Alex leads Lafayette down red clay path of that splits the encampment in two, noting all the while which regiment each of the standards they pass signifies.  “No one will expect you to know,” he says, “but you could find it useful, if you do.”

Lafayette says nothing, only repeats and tries to pronounce the names Alex tells him.

It’s not long before they reach the end of the path.  Side by side, the camp hospital and the quartermaster’s tent stand in their way, and beyond them,  empty fields.    The mingled smells emanating from both tents make Alex faintly nauseous, and so he starts to head back, assuming the Marquis will stay at his heels.

“Wait,” Lafayette calls.  He’s standing as if stuck to the spot in front of the two large pavilions.  His hands are clenching at his sides, and he looks at once too small for his uniform, the very picture of nervousness.  Alex waits.

“Did I say something wrong?”  The question bursts out of him explosively, as if a fuse has reached its end.

For a second Alex is confused.  The other hasn’t said  _ anything _ \- and then he realizes, to Washington.  “I don’t think so,” he says, frowning, trying to recall the exchange.  “What do you mean?”

“Your General,” Lafayette says.  “I did not expect him to be, so, how do you say, hard?  Like a diamond, he is.  I hope I have not given too severe an offense.”

He sounds as miserable as if he’s insulted a lover, or a dear friend.  He may be trying - in both senses of the word - but his sincerity makes Alex want to help.  “Don’t worry,” he counsels, “but, listen.  The General is a busy man, and, as I’m sure you can understand, he has neither the desire nor the temperament to befriend a whole army of men.”

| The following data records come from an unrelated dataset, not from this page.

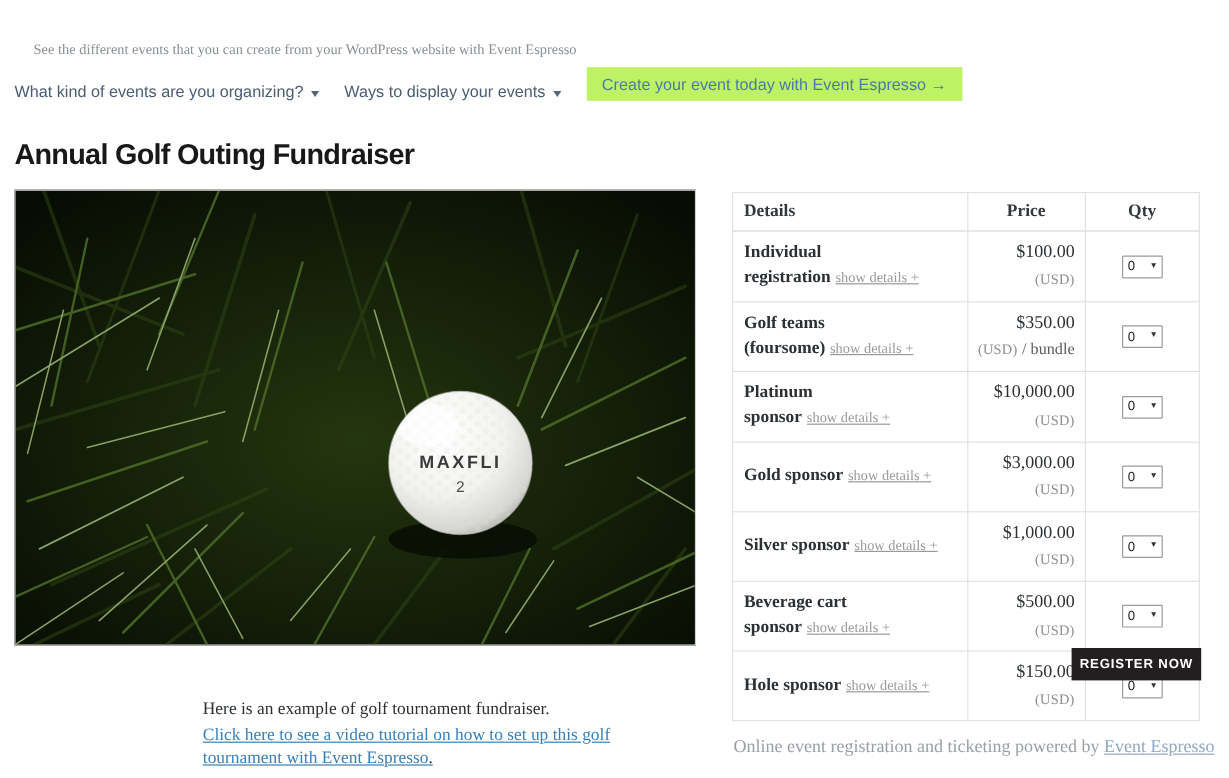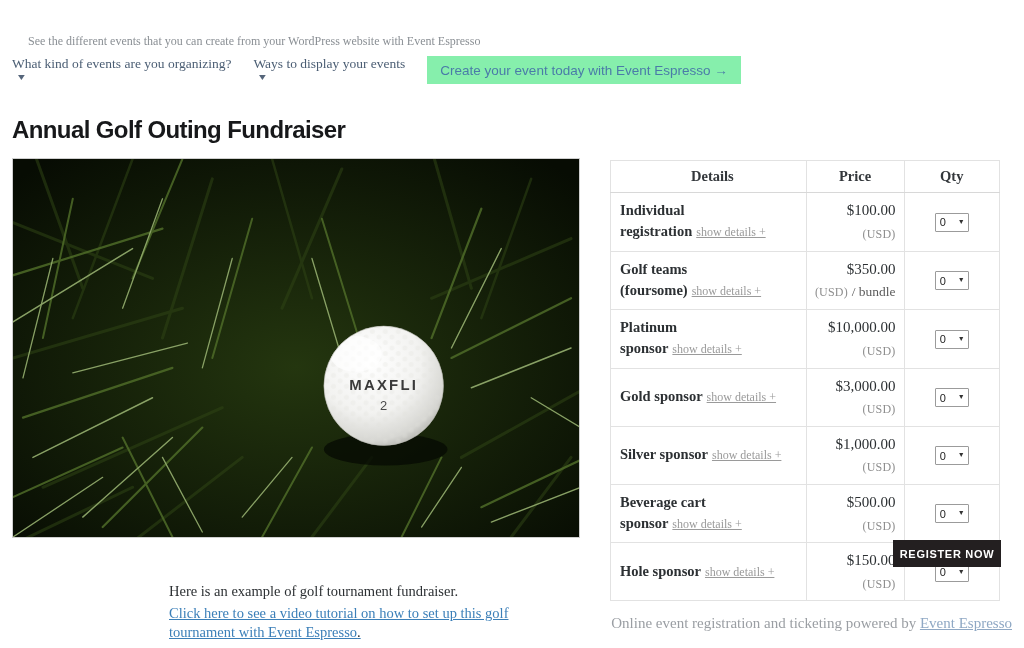"What kind of events are" .nav-item { align-items: flex-start -> flex-end; flex-direction: column -> none; font-family: Liberation Serif, serif -> Liberation Sans, sans-serif }
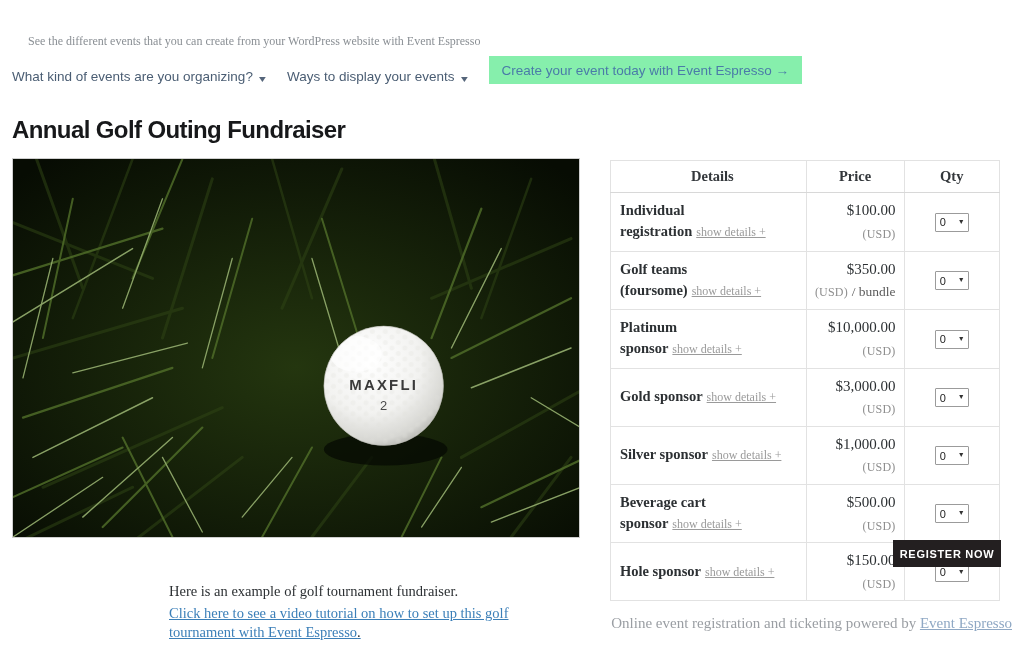"Create your event today with" .nav-cta { background: #86efac -> #bef264 }
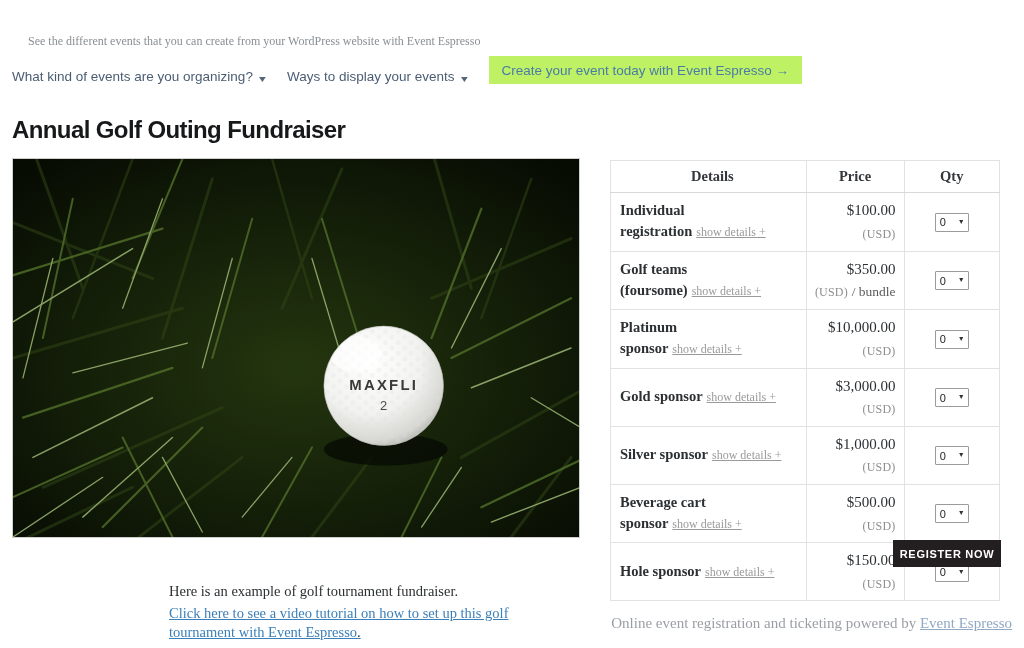"Details" th.col-details { text-align: center -> left }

“ _ Oui,  _ _ je comprends _ .  I have made a fool of myself, have I not?”

“A little,” Alex admits. “But good service may easily make up for a trespass so slight and unintentional.”

By this time, they’ve arrived back at the square stone house from which they’d started out.  Walking not straight back through the camp, but taking an arc around its edge, they’ve ended up at the side door, a simple affair made of unpolished wood.  Alex pushes it open, and beckons Lafayette to follow him up the dark narrow stairs.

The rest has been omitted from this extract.